### Problem requirements
Only one stretch of the records below should be repeated. It starts with the line containing "invoice number: RE20193816 -> RE20193813" and goes on through the line containing "total: 5213.32 -> 5201.76", exactly as written.

Version comparison data:

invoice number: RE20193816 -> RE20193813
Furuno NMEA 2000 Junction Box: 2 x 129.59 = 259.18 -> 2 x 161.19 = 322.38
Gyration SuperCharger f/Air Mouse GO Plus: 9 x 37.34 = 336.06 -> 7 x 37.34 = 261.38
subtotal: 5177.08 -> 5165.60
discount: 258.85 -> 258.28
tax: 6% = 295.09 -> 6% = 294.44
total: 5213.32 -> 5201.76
==
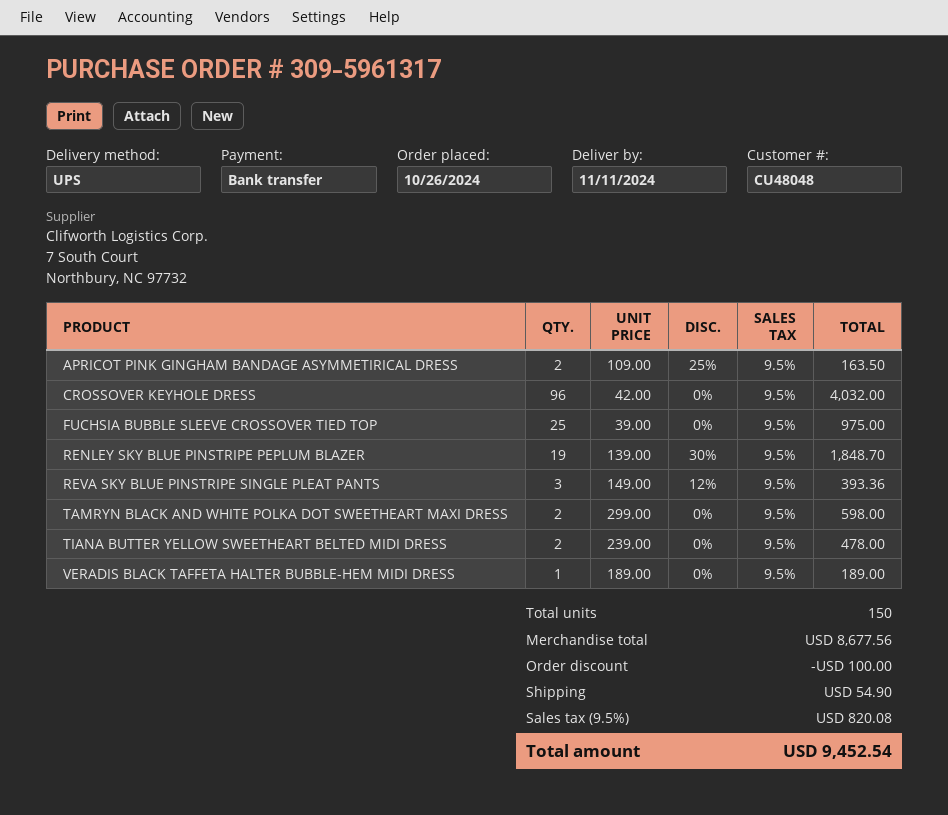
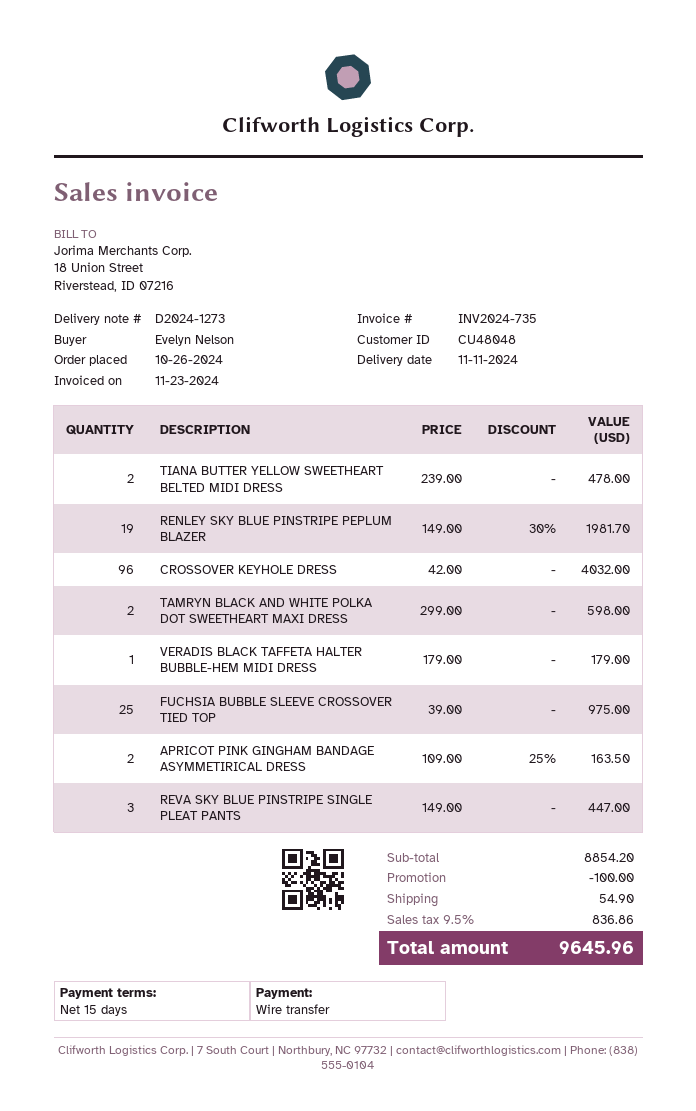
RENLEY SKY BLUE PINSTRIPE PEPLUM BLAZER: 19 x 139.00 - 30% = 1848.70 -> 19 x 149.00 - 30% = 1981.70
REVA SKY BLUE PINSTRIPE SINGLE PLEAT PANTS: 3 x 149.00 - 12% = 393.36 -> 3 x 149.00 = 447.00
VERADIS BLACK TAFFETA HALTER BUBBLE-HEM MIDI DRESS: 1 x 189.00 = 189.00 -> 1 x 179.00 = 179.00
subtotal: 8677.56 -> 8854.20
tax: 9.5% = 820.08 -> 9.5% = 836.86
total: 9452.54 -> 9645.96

### Problem solution
invoice number: RE20193816 -> RE20193813
Furuno NMEA 2000 Junction Box: 2 x 129.59 = 259.18 -> 2 x 161.19 = 322.38
Gyration SuperCharger f/Air Mouse GO Plus: 9 x 37.34 = 336.06 -> 7 x 37.34 = 261.38
subtotal: 5177.08 -> 5165.60
discount: 258.85 -> 258.28
tax: 6% = 295.09 -> 6% = 294.44
total: 5213.32 -> 5201.76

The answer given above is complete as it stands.